### Provided data

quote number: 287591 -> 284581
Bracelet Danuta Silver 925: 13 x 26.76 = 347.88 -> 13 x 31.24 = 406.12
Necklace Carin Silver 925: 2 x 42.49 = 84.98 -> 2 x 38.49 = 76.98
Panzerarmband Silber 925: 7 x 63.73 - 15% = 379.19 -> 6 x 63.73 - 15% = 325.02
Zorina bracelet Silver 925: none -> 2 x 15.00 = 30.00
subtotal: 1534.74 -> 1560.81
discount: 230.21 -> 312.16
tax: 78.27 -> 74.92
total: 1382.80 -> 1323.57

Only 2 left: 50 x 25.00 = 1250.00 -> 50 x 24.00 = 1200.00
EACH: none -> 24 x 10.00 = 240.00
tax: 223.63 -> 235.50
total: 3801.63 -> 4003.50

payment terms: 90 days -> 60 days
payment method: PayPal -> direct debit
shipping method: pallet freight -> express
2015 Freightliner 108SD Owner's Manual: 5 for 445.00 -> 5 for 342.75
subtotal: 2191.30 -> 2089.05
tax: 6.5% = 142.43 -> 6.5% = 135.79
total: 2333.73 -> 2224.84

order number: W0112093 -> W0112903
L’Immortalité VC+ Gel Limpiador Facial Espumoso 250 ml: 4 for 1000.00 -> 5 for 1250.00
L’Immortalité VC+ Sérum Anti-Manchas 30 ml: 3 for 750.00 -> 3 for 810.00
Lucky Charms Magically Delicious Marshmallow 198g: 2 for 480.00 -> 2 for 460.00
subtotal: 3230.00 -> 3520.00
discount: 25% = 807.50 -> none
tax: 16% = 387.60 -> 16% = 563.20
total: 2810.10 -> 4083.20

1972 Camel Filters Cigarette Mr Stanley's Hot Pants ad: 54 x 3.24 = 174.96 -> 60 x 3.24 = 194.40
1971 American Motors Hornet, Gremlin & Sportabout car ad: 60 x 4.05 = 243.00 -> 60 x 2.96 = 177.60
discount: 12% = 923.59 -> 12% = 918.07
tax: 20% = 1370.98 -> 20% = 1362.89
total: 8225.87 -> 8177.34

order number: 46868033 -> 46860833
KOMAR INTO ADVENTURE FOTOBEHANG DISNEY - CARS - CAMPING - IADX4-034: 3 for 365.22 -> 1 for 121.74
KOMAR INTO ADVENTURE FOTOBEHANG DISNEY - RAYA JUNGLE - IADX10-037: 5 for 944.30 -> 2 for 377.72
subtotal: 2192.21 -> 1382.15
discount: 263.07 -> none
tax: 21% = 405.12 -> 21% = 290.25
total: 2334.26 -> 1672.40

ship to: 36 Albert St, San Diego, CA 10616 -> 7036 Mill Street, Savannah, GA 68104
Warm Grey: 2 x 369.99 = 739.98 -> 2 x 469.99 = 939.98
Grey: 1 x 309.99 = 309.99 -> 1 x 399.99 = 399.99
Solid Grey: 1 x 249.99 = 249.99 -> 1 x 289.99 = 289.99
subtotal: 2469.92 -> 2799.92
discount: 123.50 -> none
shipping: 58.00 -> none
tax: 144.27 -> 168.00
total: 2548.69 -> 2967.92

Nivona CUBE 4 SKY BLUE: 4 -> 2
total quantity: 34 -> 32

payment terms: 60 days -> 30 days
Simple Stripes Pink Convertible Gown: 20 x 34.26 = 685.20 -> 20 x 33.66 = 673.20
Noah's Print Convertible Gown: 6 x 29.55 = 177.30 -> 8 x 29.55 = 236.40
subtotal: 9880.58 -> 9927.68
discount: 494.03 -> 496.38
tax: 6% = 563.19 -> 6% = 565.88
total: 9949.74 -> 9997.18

######

Word for word, set down the lines from the beginning of the records through the line that holds "total: 2334.26 -> 1672.40". Leave out the rest.

quote number: 287591 -> 284581
Bracelet Danuta Silver 925: 13 x 26.76 = 347.88 -> 13 x 31.24 = 406.12
Necklace Carin Silver 925: 2 x 42.49 = 84.98 -> 2 x 38.49 = 76.98
Panzerarmband Silber 925: 7 x 63.73 - 15% = 379.19 -> 6 x 63.73 - 15% = 325.02
Zorina bracelet Silver 925: none -> 2 x 15.00 = 30.00
subtotal: 1534.74 -> 1560.81
discount: 230.21 -> 312.16
tax: 78.27 -> 74.92
total: 1382.80 -> 1323.57

Only 2 left: 50 x 25.00 = 1250.00 -> 50 x 24.00 = 1200.00
EACH: none -> 24 x 10.00 = 240.00
tax: 223.63 -> 235.50
total: 3801.63 -> 4003.50

payment terms: 90 days -> 60 days
payment method: PayPal -> direct debit
shipping method: pallet freight -> express
2015 Freightliner 108SD Owner's Manual: 5 for 445.00 -> 5 for 342.75
subtotal: 2191.30 -> 2089.05
tax: 6.5% = 142.43 -> 6.5% = 135.79
total: 2333.73 -> 2224.84

order number: W0112093 -> W0112903
L’Immortalité VC+ Gel Limpiador Facial Espumoso 250 ml: 4 for 1000.00 -> 5 for 1250.00
L’Immortalité VC+ Sérum Anti-Manchas 30 ml: 3 for 750.00 -> 3 for 810.00
Lucky Charms Magically Delicious Marshmallow 198g: 2 for 480.00 -> 2 for 460.00
subtotal: 3230.00 -> 3520.00
discount: 25% = 807.50 -> none
tax: 16% = 387.60 -> 16% = 563.20
total: 2810.10 -> 4083.20

1972 Camel Filters Cigarette Mr Stanley's Hot Pants ad: 54 x 3.24 = 174.96 -> 60 x 3.24 = 194.40
1971 American Motors Hornet, Gremlin & Sportabout car ad: 60 x 4.05 = 243.00 -> 60 x 2.96 = 177.60
discount: 12% = 923.59 -> 12% = 918.07
tax: 20% = 1370.98 -> 20% = 1362.89
total: 8225.87 -> 8177.34

order number: 46868033 -> 46860833
KOMAR INTO ADVENTURE FOTOBEHANG DISNEY - CARS - CAMPING - IADX4-034: 3 for 365.22 -> 1 for 121.74
KOMAR INTO ADVENTURE FOTOBEHANG DISNEY - RAYA JUNGLE - IADX10-037: 5 for 944.30 -> 2 for 377.72
subtotal: 2192.21 -> 1382.15
discount: 263.07 -> none
tax: 21% = 405.12 -> 21% = 290.25
total: 2334.26 -> 1672.40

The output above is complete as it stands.